Description of problem: The connected agent count as listed by http://localhost:7080/rhq/ha/listAgents.xhtml can occasionally show less agents than are successfully reporting back to the JON server. With one JON server and three agents connected, one of the remote agents was no longer being displayed in the connected agents list despite continuous UP availability when actually navigating to that same agent via the left nav tree.
This behavior can cause off alert and agent synchronization issues.
Version-Release number of selected component (if applicable):
Steps to Reproduce:
1. Add three agents to JON server.
2. Monitor usage over time and http://localhost:7080/rhq/ha/listAgents.xhtml will occasionally show less agents being listed despite actual availability.
Agent list incorrectly reports the number of agents actually and successfully reporting back to the JON.

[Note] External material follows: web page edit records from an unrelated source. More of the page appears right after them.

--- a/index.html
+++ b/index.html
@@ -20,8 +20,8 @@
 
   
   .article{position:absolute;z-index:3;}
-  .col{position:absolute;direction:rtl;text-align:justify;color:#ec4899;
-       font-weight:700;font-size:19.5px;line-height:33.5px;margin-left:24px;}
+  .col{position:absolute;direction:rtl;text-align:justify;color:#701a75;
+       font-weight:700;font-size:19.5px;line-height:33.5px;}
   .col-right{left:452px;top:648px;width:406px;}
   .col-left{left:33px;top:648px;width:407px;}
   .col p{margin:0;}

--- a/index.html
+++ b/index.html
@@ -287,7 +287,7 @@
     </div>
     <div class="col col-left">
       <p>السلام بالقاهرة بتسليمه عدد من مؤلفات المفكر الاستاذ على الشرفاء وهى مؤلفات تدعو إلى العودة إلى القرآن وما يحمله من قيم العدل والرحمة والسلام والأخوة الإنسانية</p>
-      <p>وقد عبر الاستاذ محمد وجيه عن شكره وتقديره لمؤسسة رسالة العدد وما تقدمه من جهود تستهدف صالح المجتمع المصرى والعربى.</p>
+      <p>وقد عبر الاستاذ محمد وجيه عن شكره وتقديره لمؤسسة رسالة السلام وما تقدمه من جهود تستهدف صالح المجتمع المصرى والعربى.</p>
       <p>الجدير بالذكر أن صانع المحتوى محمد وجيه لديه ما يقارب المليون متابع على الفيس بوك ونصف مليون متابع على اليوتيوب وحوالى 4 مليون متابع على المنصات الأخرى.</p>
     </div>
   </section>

No discrepancy between listAgents and available alert data.
So far Simeon and I have not been able to recreate this.
Note that when an agent registers, or connects, the rhq_agent.server_id field is set to the serverid handling the agent. When the agent exits or backfills this value is not nulled out. So, in general the rhq_agent entry will always refer to the most recent server that handled its requests.
This is why the in the server admin screen, the agent count for a server may not reflect the live count of agents as some of the agents may be down.
It also means that the agent.server_id field is typically not null after it is set the first time. I have yet to see a use case, or code, that sets it null, so if it is null at some point that should be investigated.
OK, there seems to be a plausible explanation for this and it has to do
with a server changing state. Typically this means a server restart. If
a server restarts quickly (say, probably less than a minute) then it is
possible that the server restart is completely missed by an agent. This
is bad because the agent will not re-register with the server.
On startup we clear the server references (rhq-agent.server_id) for the
server being started up. The logic being that if the server was down
these references must be stale because the server obviously was not
servicing the agents.
But that means that a running agent may no longer have a server
reference in the agent table. This is bad because it means that the
agent will be passed over when populating the alert condition cache
for the server. And, of course, it also messes up the agent count for in
the server listing, as described in this BZ.
There may also be an analogous situation with Maintenance Mode, but he
restart would likely be the more common case, for servers with enough
horsepower to restart quickly.
The workaround is to restart an affected agent. But a preventative
workaround is to ensure a slower server startup, by say 300 seconds,
in rhq-server.properties (rhq.server.ensure-down-time-secs=300).
A slow server startup is not really great, I think we should solve
this in a different way going forward. I'll create a new BZ for this.
So, no code change recommended for this.
*** Bug 725320 has been marked as a duplicate of this bug. ***
Jay added https://bugzilla.redhat.com/show_bug.cgi?id=725881 regarding his comment2
Fix will be done as part of 725881